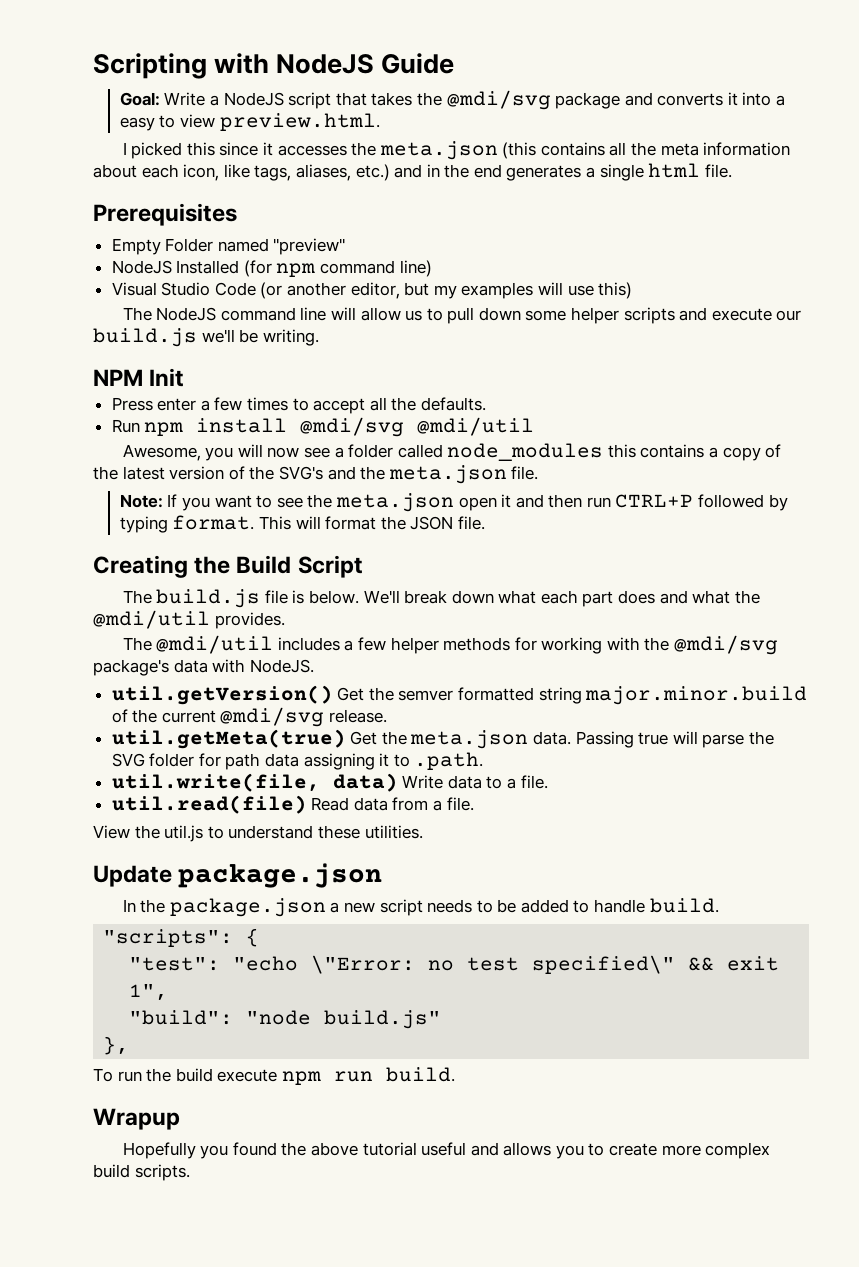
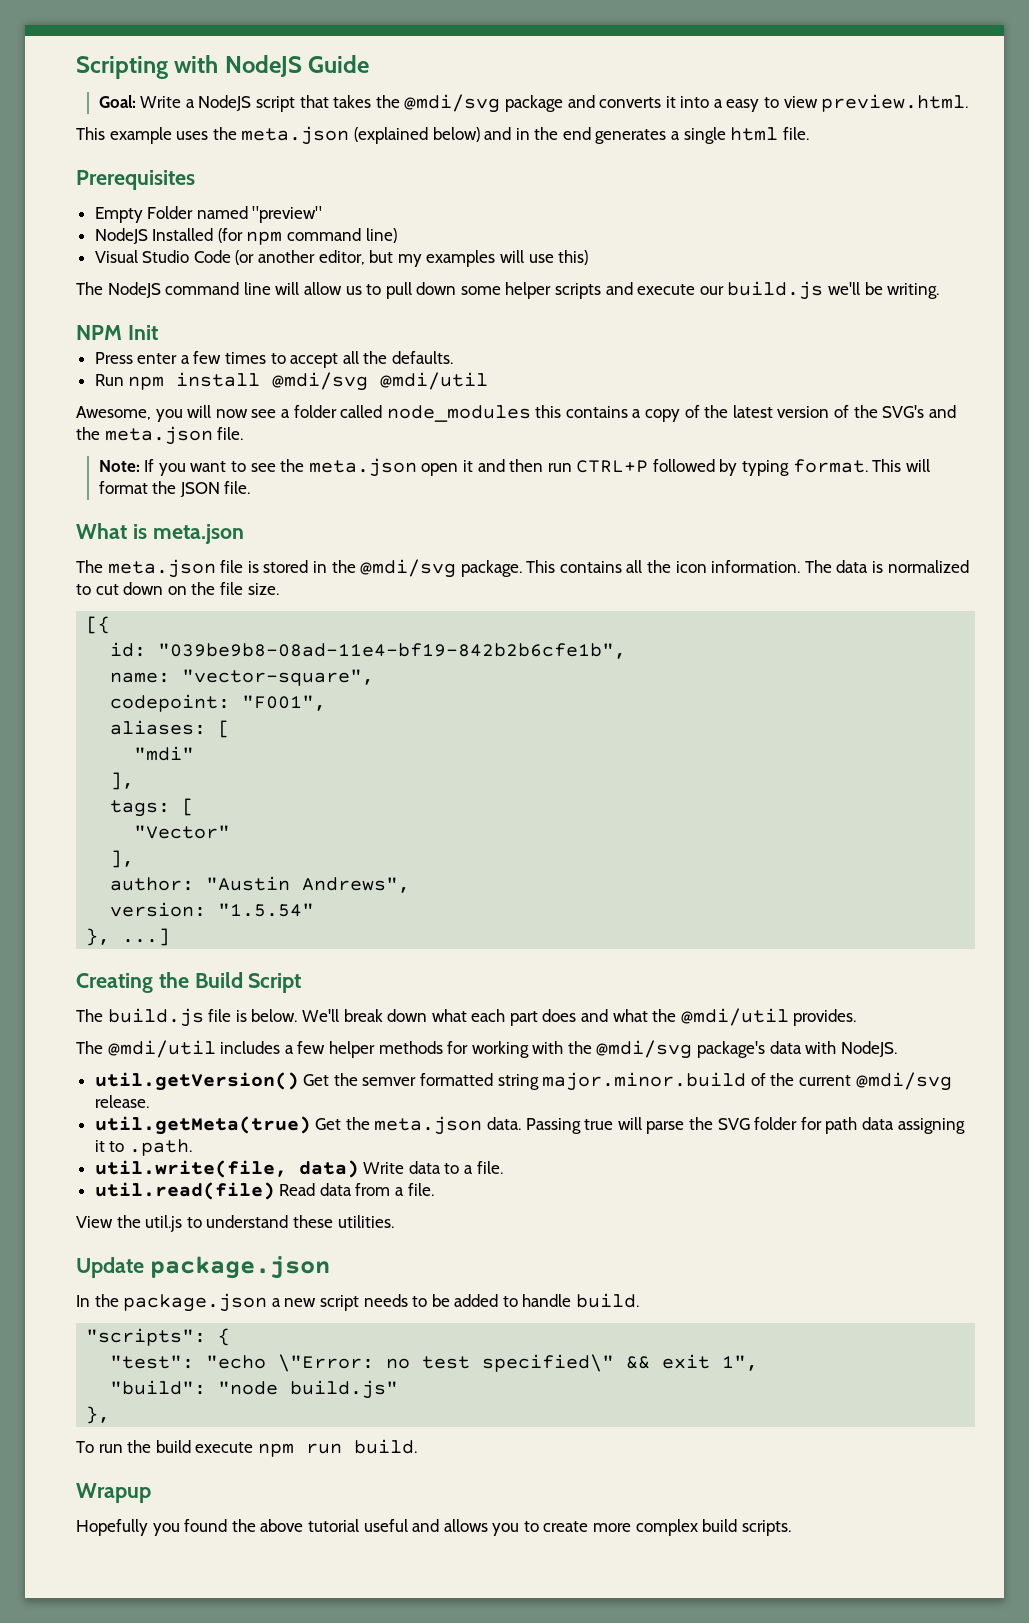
- I picked this since it accesses the meta.json (this contains all the meta information about each icon, like tags, aliases, etc.) and in the end generates a single html file.
+ This example uses the meta.json (explained below) and in the end generates a single html file.
+ What is meta.json
+ The meta.json file is stored in the @mdi/svg package. This contains all the icon information. The data is normalized to cut down on the file size.
+ [{
+ id: "039be9b8-08ad-11e4-bf19-842b2b6cfe1b",
+ name: "vector-square",
+ codepoint: "F001",
+ aliases: [
+ "mdi"
+ ],
+ tags: [
+ "Vector"
+ ],
+ author: "Austin Andrews",
+ version: "1.5.54"
+ }, ...]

- [Task goal]: Copy the listing exactly. Any image in it stays out of the copy.

- [Response to the task]:
- I picked this since it accesses the meta.json (this contains all the meta information about each icon, like tags, aliases, etc.) and in the end generates a single html file.
+ This example uses the meta.json (explained below) and in the end generates a single html file.
+ What is meta.json
+ The meta.json file is stored in the @mdi/svg package. This contains all the icon information. The data is normalized to cut down on the file size.
+ [{
+ id: "039be9b8-08ad-11e4-bf19-842b2b6cfe1b",
+ name: "vector-square",
+ codepoint: "F001",
+ aliases: [
+ "mdi"
+ ],
+ tags: [
+ "Vector"
+ ],
+ author: "Austin Andrews",
+ version: "1.5.54"
+ }, ...]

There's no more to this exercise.